Its beginnings can be traced back to 1958, when a group of committed parents led by Fay Bland, set up the Lakeshore Association of Retarded Citizens (LARC) to support the parents of handicapped children. Between the years 1967 and 1970, LVPA worked with the LARC to develop workshop services as well as a residential program for people with mild intellectual limitations. The residential program became known as the TIL project or the Training for Independent Living program. LVPA and LARC merged their resources in 1974 and became known as West Island Adaptation Services (WIAS). WIAS administered the TIL program until 1981. Mrs. Bland worked tirelessly for over four decades on the Board of AVATIL until 2001 and received the Caring Canadian Award from the Governor General in 2006.
In the early 1980’s, the policy of the government changed to require a reorganization of services. The TIL program was reinserted in the formerly dormant LVPA and funds to support LVPA were allocated to Les Promotions Sociales Taylor-Thibodeau (LPSTT) and the West Island Readaptation Centre (WIRC) through contractual arrangements.

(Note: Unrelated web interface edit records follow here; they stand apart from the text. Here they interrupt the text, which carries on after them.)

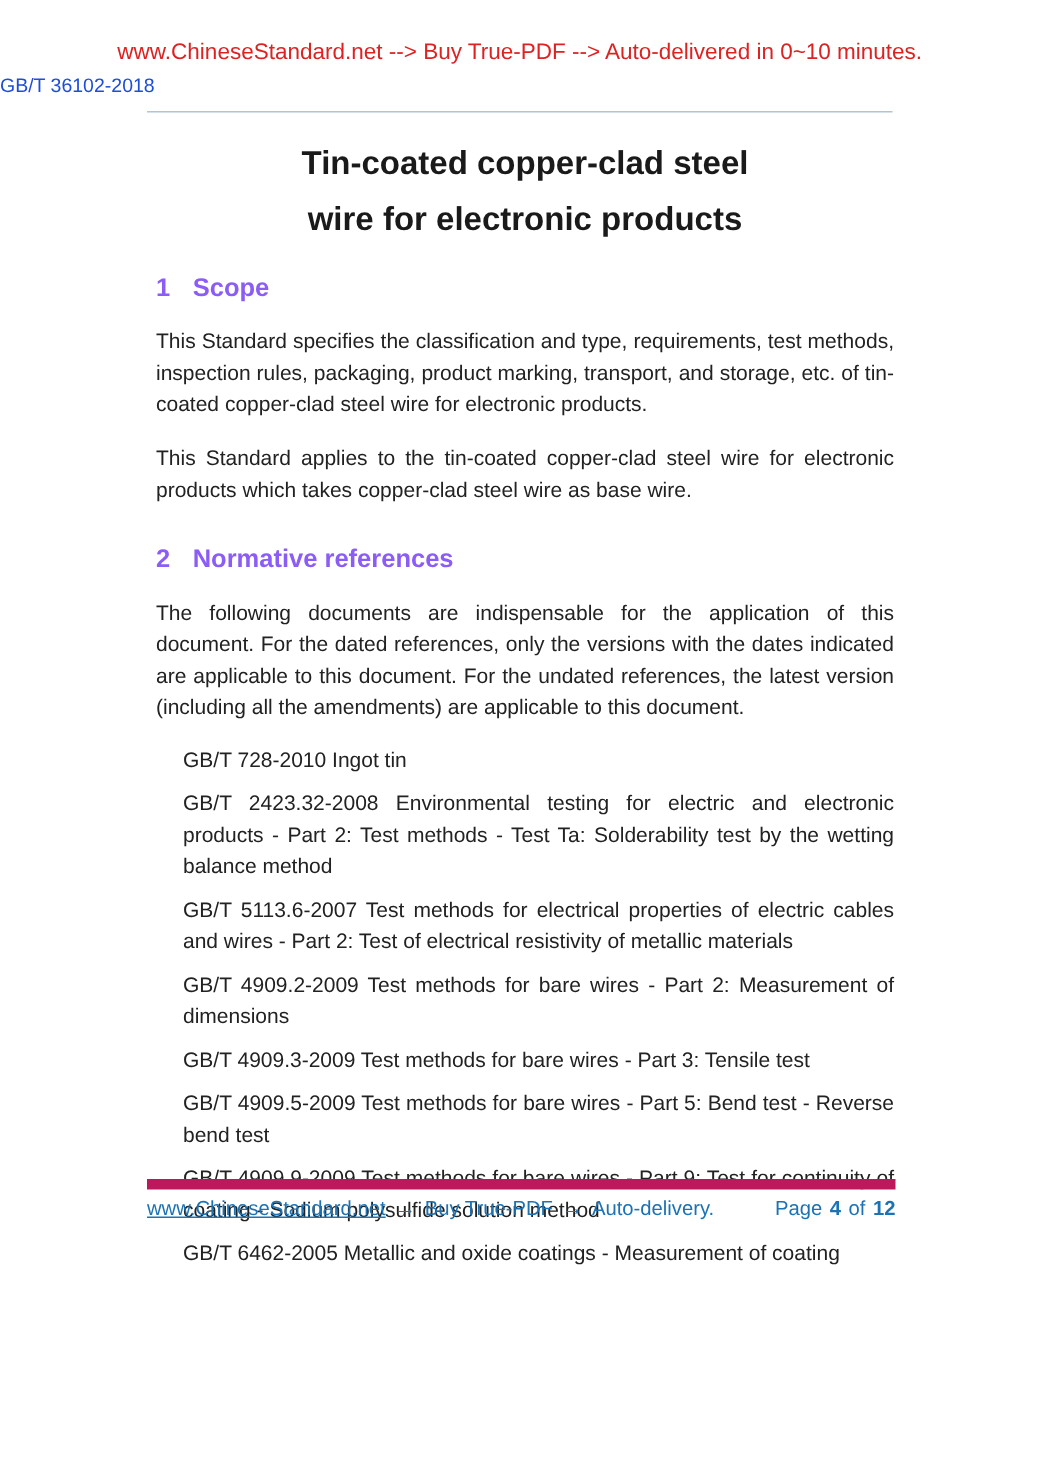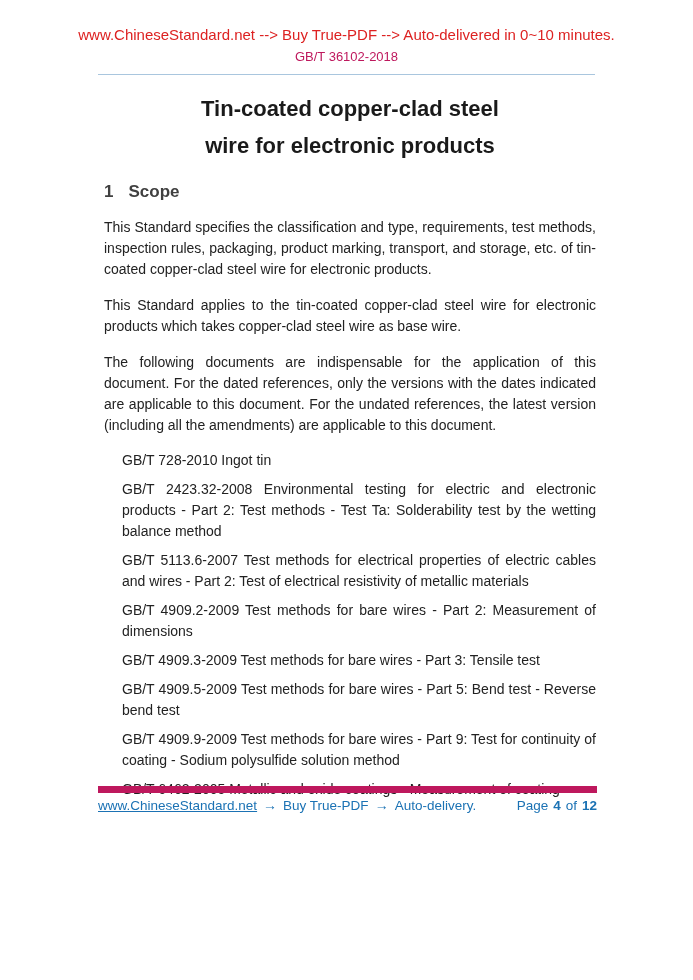--- a/index.html
+++ b/index.html
@@ -16,22 +16,21 @@
   }
   .banner {
     padding-top: 26px;
     text-align: center;
     color: #dd2222;
     font-size: 15px;
     line-height: 17px;
   }
   .doc-code {
     margin-top: 6px;
-    text-align: center;
-    color: #be185d;
+    color: #1d4ed8;
     font-size: 13px;
     line-height: 15px;
   }
   .header-rule {
     margin: 10px auto 0 auto;
     width: 497px;
     height: 0;
     border-top: 1px solid #a9c6de;
   }
   .content {
@@ -43,21 +42,21 @@
     font-size: 22px;
     font-weight: bold;
     color: #1a1a1a;
   }
   .doc-title .title-line { line-height: 20px; }
   .doc-title .title-line + .title-line { margin-top: 17px; }
   .section-heading {
     margin-top: 26px;
     font-size: 17px;
     font-weight: bold;
-    color: #404040;
+    color: #8b5cf6;
     line-height: 20px;
   }
   .section-heading .sec-num { display: inline-block; margin-right: 15px; }
   p.body-para {
     margin-top: 15px;
     font-size: 14px;
     line-height: 21px;
     text-align: justify;
   }
   .refs {
@@ -109,20 +108,23 @@
       <div class="title-line">wire for electronic products</div>
     </div>
 
     <div class="section-heading">
       <span class="sec-num">1</span><span>Scope</span>
     </div>
 
     <p class="body-para">This Standard specifies the classification and type, requirements, test methods, inspection rules, packaging, product marking, transport, and storage, etc. of tin-coated copper-clad steel wire for electronic products.</p>
     <p class="body-para">This Standard applies to the tin-coated copper-clad steel wire for electronic products which takes copper-clad steel wire as base wire.</p>
 
+    <div class="section-heading">
+      <span class="sec-num">2</span><span>Normative references</span>
+    </div>
 
     <p class="body-para">The following documents are indispensable for the application of this document. For the dated references, only the versions with the dates indicated are applicable to this document. For the undated references, the latest version (including all the amendments) are applicable to this document.</p>
 
     <ul class="refs">
       <li>GB/T 728-2010 Ingot tin</li>
       <li>GB/T 2423.32-2008 Environmental testing for electric and electronic products - Part 2: Test methods - Test Ta: Solderability test by the wetting balance method</li>
       <li>GB/T 5113.6-2007 Test methods for electrical properties of electric cables and wires - Part 2: Test of electrical resistivity of metallic materials</li>
       <li>GB/T 4909.2-2009 Test methods for bare wires - Part 2: Measurement of dimensions</li>
       <li>GB/T 4909.3-2009 Test methods for bare wires - Part 3: Tensile test</li>
       <li>GB/T 4909.5-2009 Test methods for bare wires - Part 5: Bend test - Reverse bend test</li>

In the late 1980s and early 1990s, LVPA began to evaluate, reorganize, and professionalize its services. Program philosophies, descriptions, and goals were written, and orientation manuals, assessments guidelines, and skills checklists were developed. A client review system was developed to include family members and professionals.
In 1992, LVPA officially changed its name to AVATIL (Apprentissage à la vie autonome/Towards Independent Living).
In 1995, a formal written contract was established between LPSTT and AVATIL. The contract provided for global funding for the mission of AVATIL. It recognized service provision to those with mild and borderline intellectual disabilities, and the distinctness of the population AVATIL served. By 1997, three public establishments offering services in English and French had merged in the West Island area: LPSTT, le Chalet d’enfants Primavesi, and WIRC. They formed The West Montréal Readaptation Centre (WMRC). Since 2001, AVATIL’s contract with WMRC falls under article 108 of the Health and Social Services Act and must state which services are being purchased for clients duly registered with WMRC.
On April 1, 2015, integrated centres (CIUSSSs) were implemented. AVATIL’s service contract with WMRC until 2016 is, by default, part of the CIUSSS West Island.